Aim of the task -
Beginning with the line where "(46, 45) none" occurs, transcribe every line exactly through the last line of the listing below, and no others.

Supplied records -

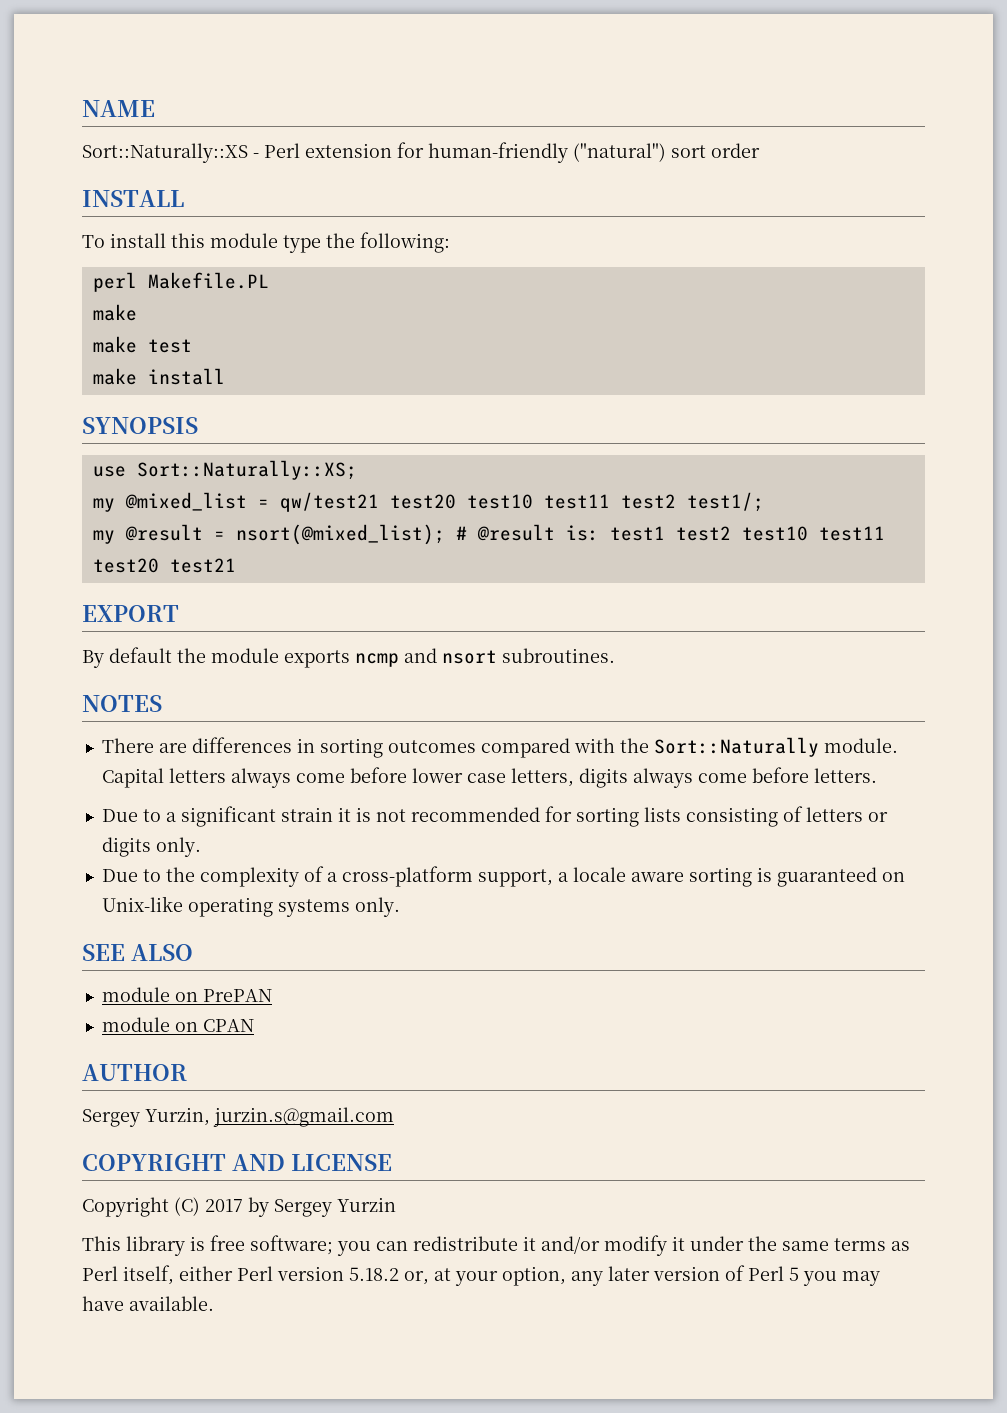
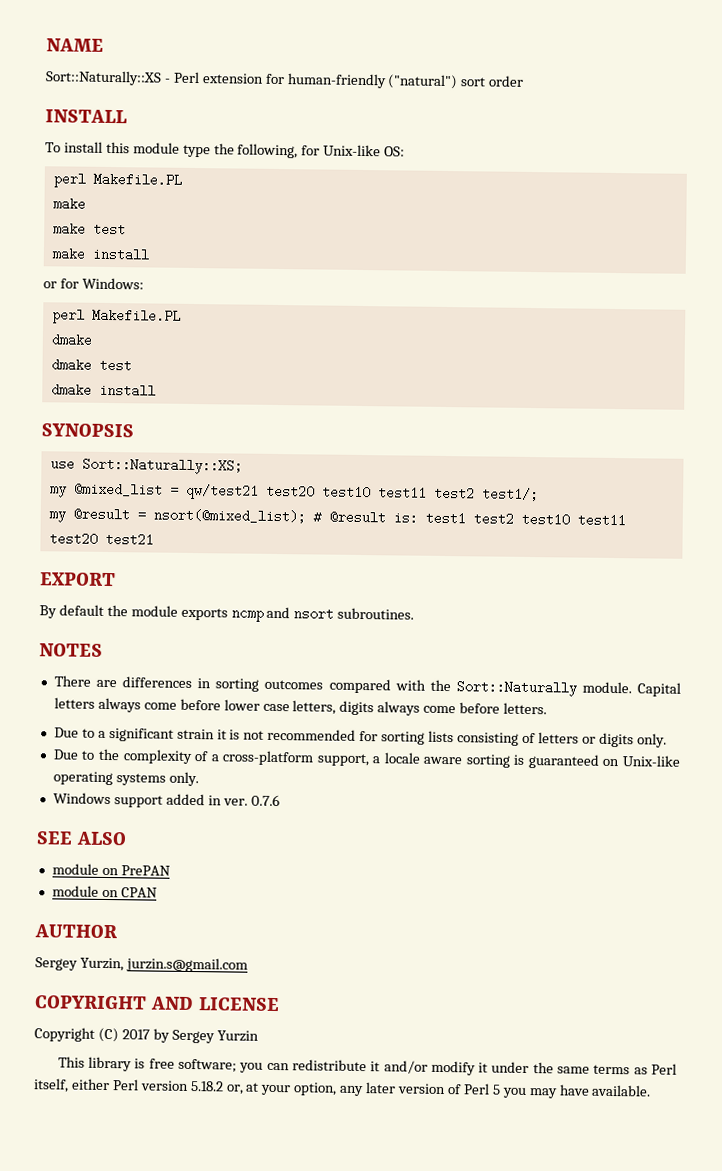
[360,232,450,253] following: -> [237,143,406,159] following, for Unix-like OS:
(225, 376) none -> [43,277,144,290] [51,308,181,324] [50,333,92,347] [50,358,132,373] [50,383,156,398] // or for Windows: // perl Makefile.PL // dmake // dmake test // dmake install
(400, 907) none -> [52,792,280,808] // Windows support added in ver. 0.7.6

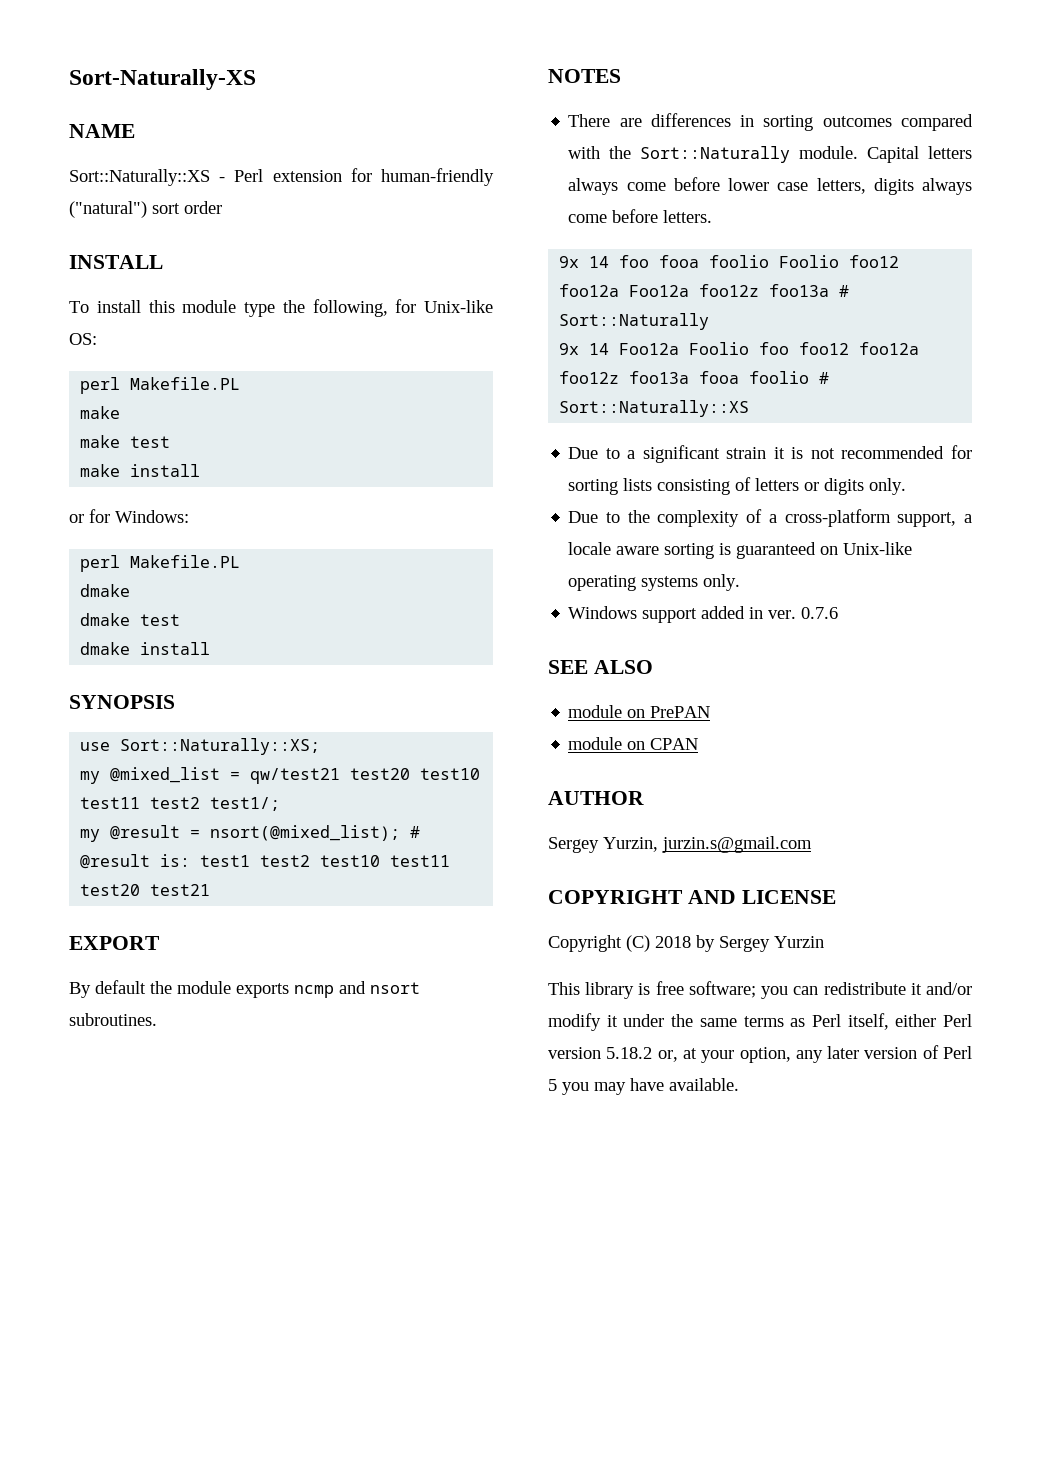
(46, 45) none -> [69,69,256,90] Sort-Naturally-XS //
(548, 708) none -> [559,255,900,268] [559,284,850,297] [559,313,710,330] [559,342,920,355] [559,371,830,384] [559,400,750,417] // 9x 14 foo fooa foolio Foolio foo12 foo12a Foo12a foo12z foo13a # Sort::Naturally // 9x 14 Foo12a Foolio foo foo12 foo12a foo12z foo13a fooa foolio # Sort::Naturally::XS
[121,1029,150,1040] 2017 -> [655,936,691,948] 2018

Solution below -
(46, 45) none -> [69,69,256,90] Sort-Naturally-XS //
(548, 708) none -> [559,255,900,268] [559,284,850,297] [559,313,710,330] [559,342,920,355] [559,371,830,384] [559,400,750,417] // 9x 14 foo fooa foolio Foolio foo12 foo12a Foo12a foo12z foo13a # Sort::Naturally // 9x 14 Foo12a Foolio foo foo12 foo12a foo12z foo13a fooa foolio # Sort::Naturally::XS
[121,1029,150,1040] 2017 -> [655,936,691,948] 2018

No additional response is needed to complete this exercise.